EXTRACTED RECORDS START
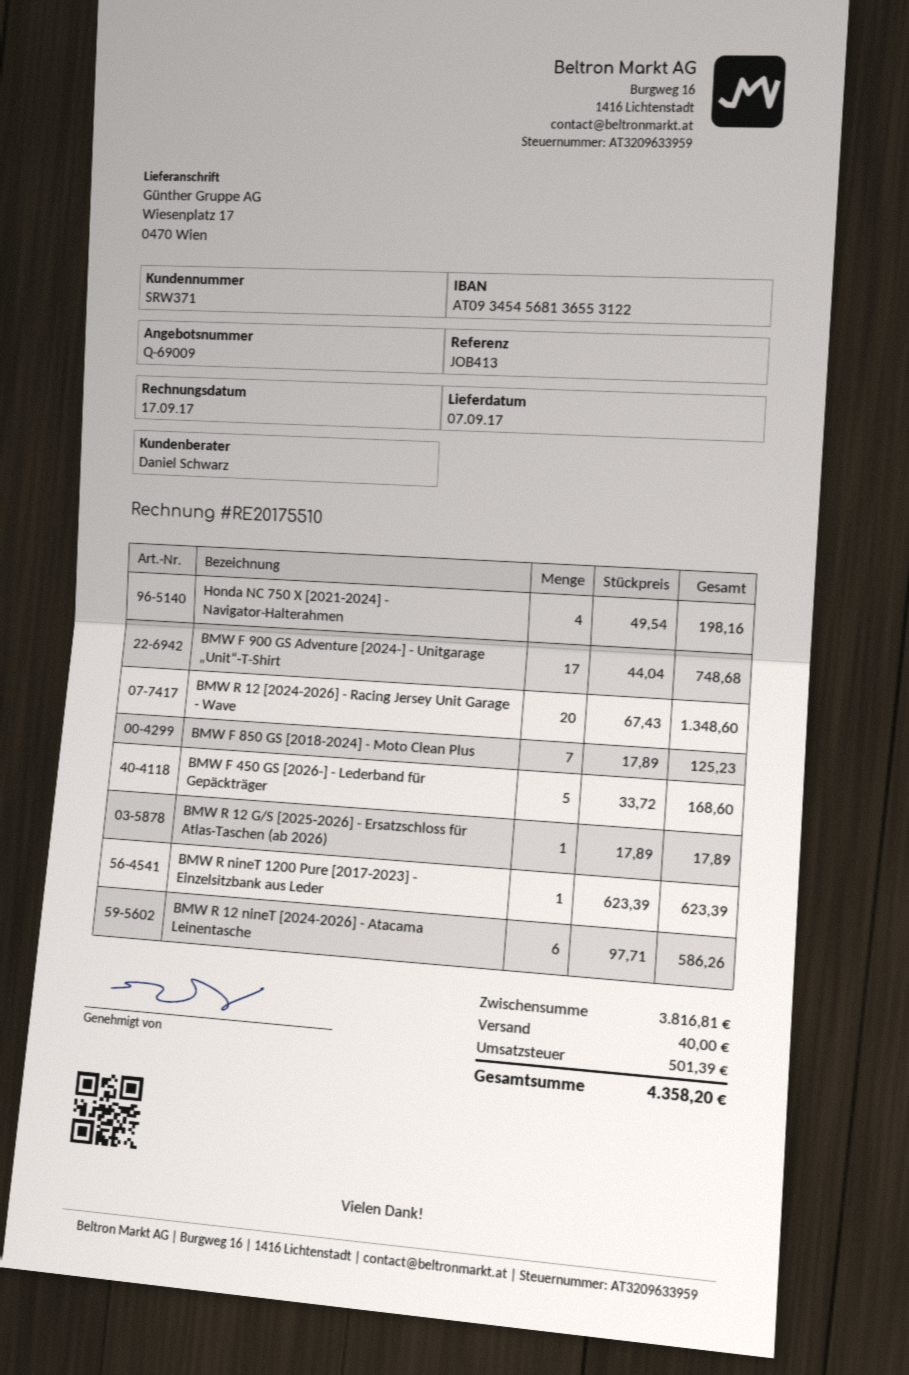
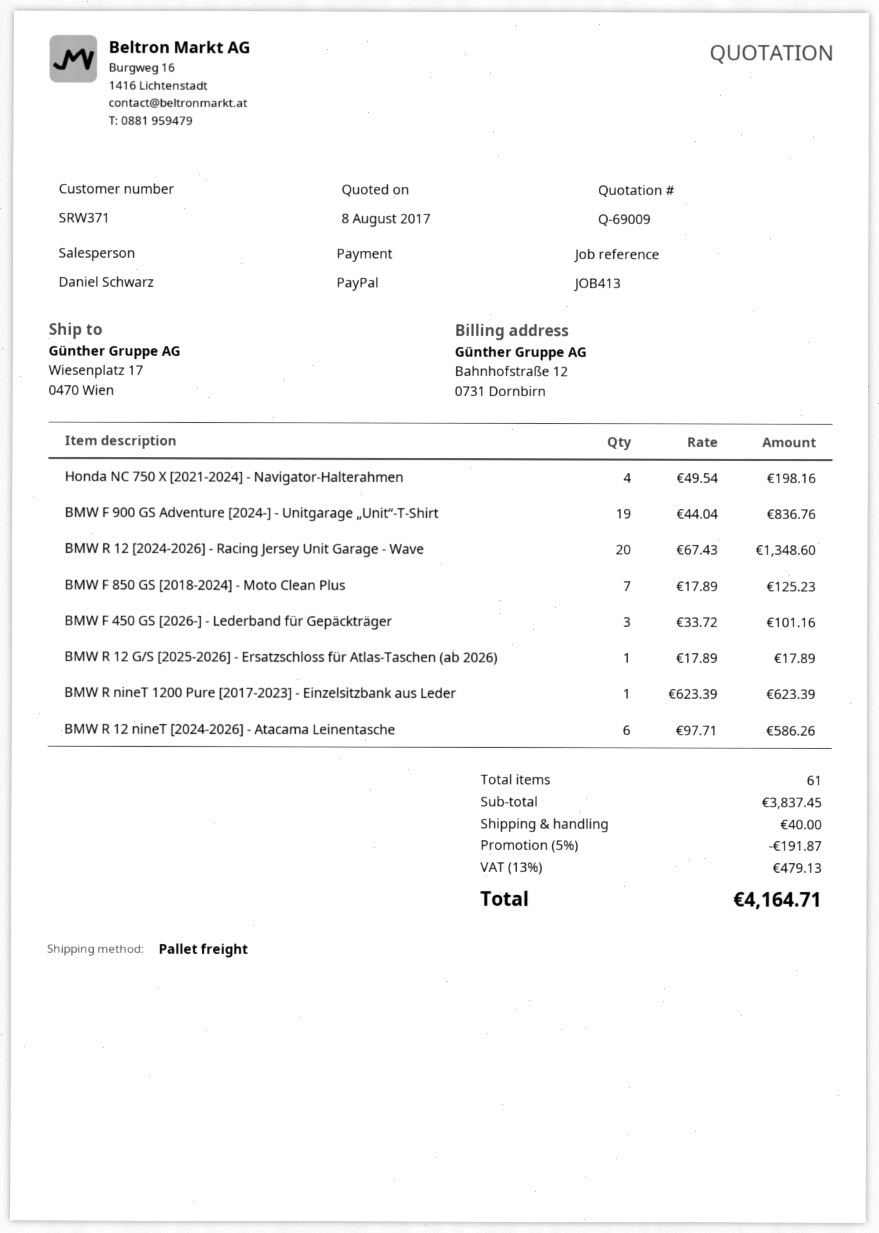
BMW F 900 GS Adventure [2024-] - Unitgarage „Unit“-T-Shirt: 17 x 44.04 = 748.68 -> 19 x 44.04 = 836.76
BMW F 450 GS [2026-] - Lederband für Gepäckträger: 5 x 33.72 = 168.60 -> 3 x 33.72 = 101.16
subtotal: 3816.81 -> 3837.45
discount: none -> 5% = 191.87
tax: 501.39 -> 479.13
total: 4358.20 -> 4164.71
EXTRACTED RECORDS END
EXTRACTED RECORDS START
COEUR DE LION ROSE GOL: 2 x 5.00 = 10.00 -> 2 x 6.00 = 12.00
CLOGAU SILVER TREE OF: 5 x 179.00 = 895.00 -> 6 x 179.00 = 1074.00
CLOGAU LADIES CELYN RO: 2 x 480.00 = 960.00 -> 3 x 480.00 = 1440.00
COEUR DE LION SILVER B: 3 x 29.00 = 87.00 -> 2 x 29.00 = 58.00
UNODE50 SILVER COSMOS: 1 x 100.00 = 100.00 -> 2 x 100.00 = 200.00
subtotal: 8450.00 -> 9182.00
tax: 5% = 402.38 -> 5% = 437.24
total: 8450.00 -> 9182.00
EXTRACTED RECORDS END
The required answer is the exact run of lines above starting at the line with "subtotal: 3816.81 -> 3837.45" and ending at the line with "total: 4358.20 -> 4164.71", with both ends present.

subtotal: 3816.81 -> 3837.45
discount: none -> 5% = 191.87
tax: 501.39 -> 479.13
total: 4358.20 -> 4164.71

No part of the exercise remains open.